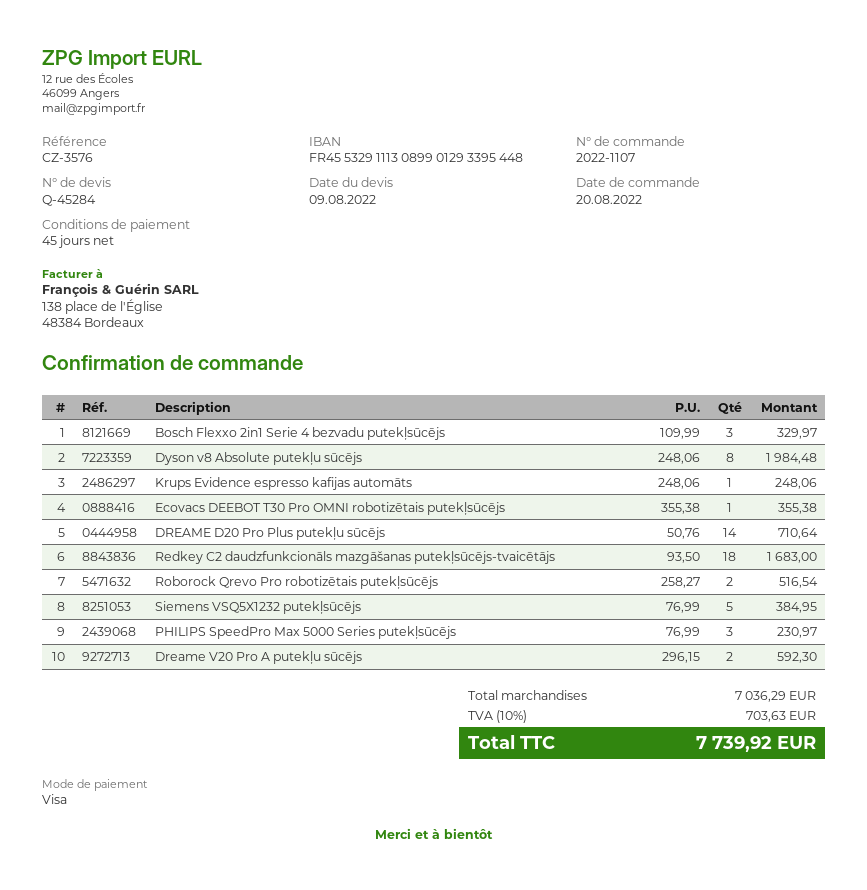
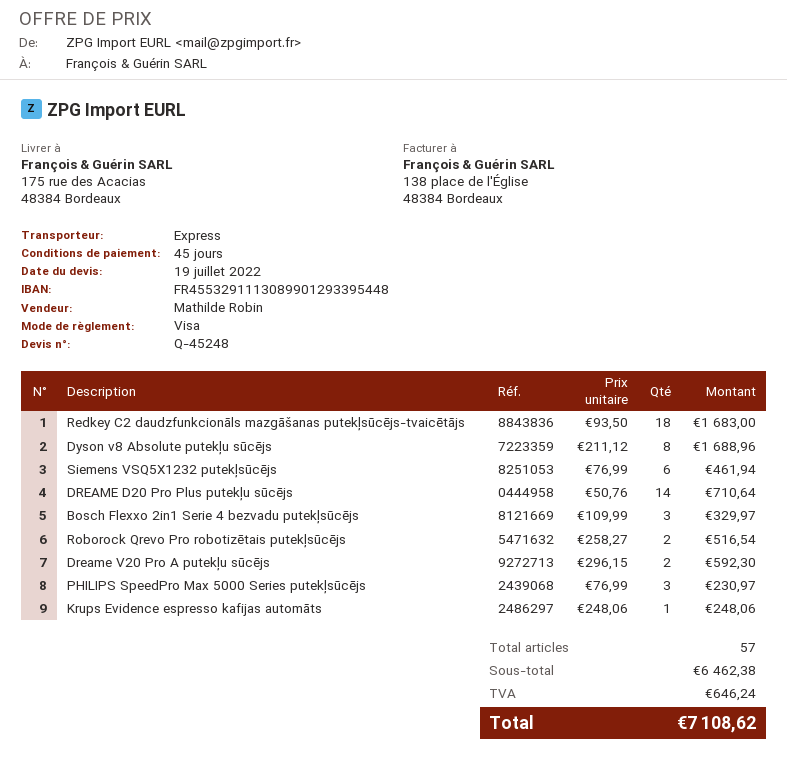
quote number: Q-45284 -> Q-45248
quote date: 2022-08-09 -> 2022-07-19
Dyson v8 Absolute putekļu sūcējs: 8 x 248.06 = 1984.48 -> 8 x 211.12 = 1688.96
Ecovacs DEEBOT T30 Pro OMNI robotizētais putekļsūcējs: 1 x 355.38 = 355.38 -> none
Siemens VSQ5X1232 putekļsūcējs: 5 x 76.99 = 384.95 -> 6 x 76.99 = 461.94
subtotal: 7036.29 -> 6462.38
tax: 703.63 -> 646.24
total: 7739.92 -> 7108.62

......

> _TASK STATEMENT_
All that is wanted is the set of lines from the one with "Siemens VSQ5X1232 putekļsūcējs: 5" through the last line of the entries, both included, output exactly.

> _ANSWER BOX_
Siemens VSQ5X1232 putekļsūcējs: 5 x 76.99 = 384.95 -> 6 x 76.99 = 461.94
subtotal: 7036.29 -> 6462.38
tax: 703.63 -> 646.24
total: 7739.92 -> 7108.62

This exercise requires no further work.